C’est donc davantage par référence aux principes d’interprétation dégagés par les commissions administratives qu’il convient de se prononcer. Or il ressort de ceux-ci qu’il faut en premier lieu que la marque soit reconnaissable comme telle au sein du nom de domaine litigieux – ce qui est bien le cas ici puisque les termes carte bleue avec ou sans trait d’union se retrouvent dans les cinq noms de domaine litigieux. Dans l’interprétation des commissions administratives, il est aussi admis que l’addition de termes communs, descriptifs, négatifs… n’est pas de nature à écarter le risque de confusion qui aux termes du paragraphe 4 des Principes directeurs doit être caractérisé (voir, par exemple, Bayerische Motoren Werke AG v. (This Domain is For Sale) Joshuathan Investments, Inc., Litige OMPI No. D2002-0787 ; ou Sanofi-Aventis contre Alexandre Richards, Litige OMPI No. D2006-0878 qui observe que "l’usage des termes génériques ‘cheap’ et ’fast’ en combinaison avec la marque Ambien du requérant ne change rien car le manque de distinctivité de ces termes laisse persister la confusion").
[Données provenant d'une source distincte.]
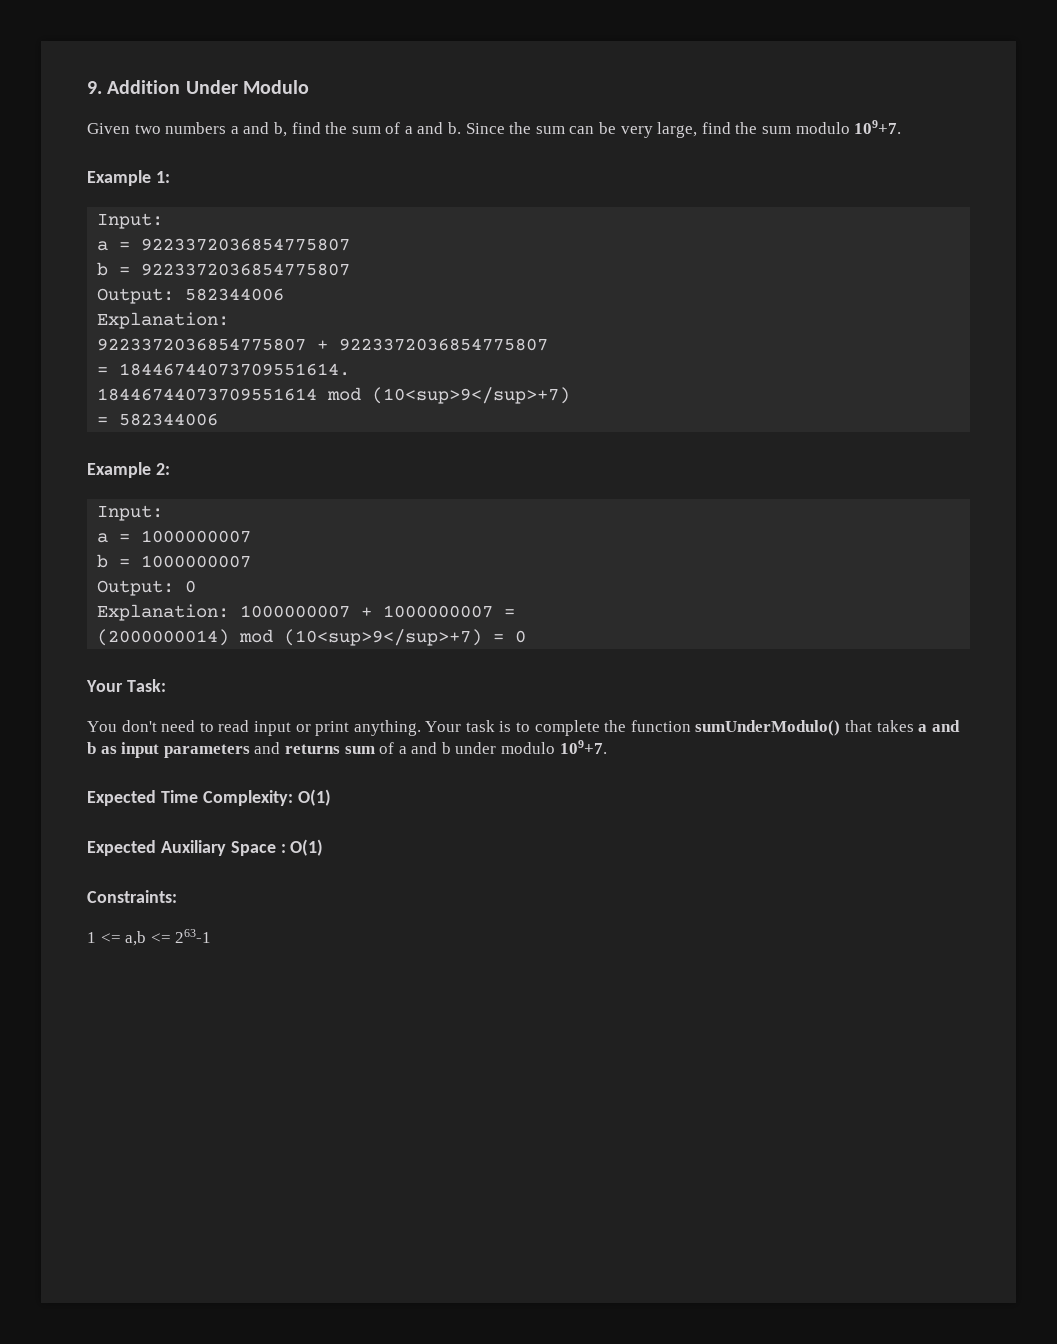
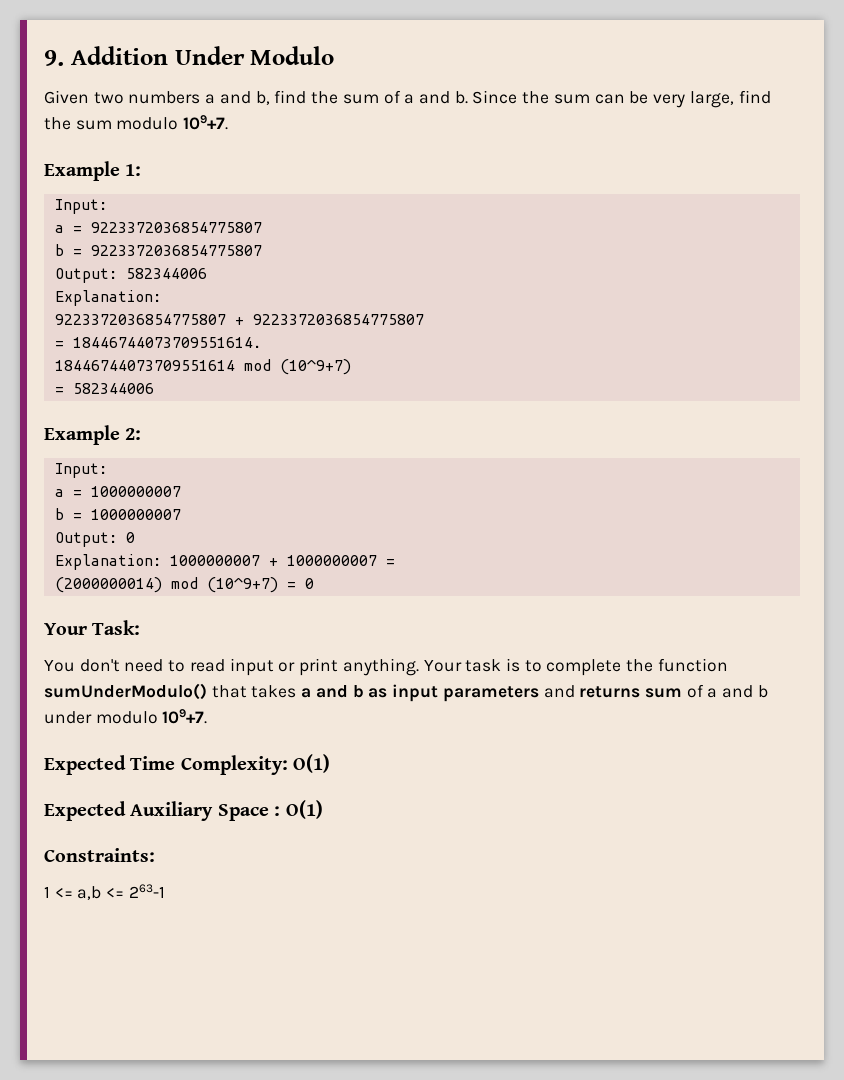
[372,387,571,404] (10<sup>9</sup>+7) -> [279,359,351,375] (10^9+7)
[284,629,483,646] (10<sup>9</sup>+7) -> [206,577,278,593] (10^9+7)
Or les termes "téléphone rose" étant entrés dans le langage courant pour désigner un service de téléphone érotique, c’est bien de l’adjonction de termes ayant une signification dans ce langage courant, qu’il s’agit.
La question peut toutefois se poser de savoir comment les noms de domaine en cause (<telephoneroseaveccartebleue.com> ; <telephone-rose-carte-bleue.com> ; <telephonerosecartebleue.com> ; <telephone-rose-par-carte-bleue.com> ; <telephoneroseparcartebleue.com>) sont susceptibles d’être perçus. Ces noms de domaine, en effet, peuvent être compris, moins comme évoquant la "carte bleue", que comme désignant une prestation de téléphone érotique susceptible d’être réglée par carte bleue. Il peut ainsi être soutenu qu’il n’y a pas, à proprement parler, de risque de confusion.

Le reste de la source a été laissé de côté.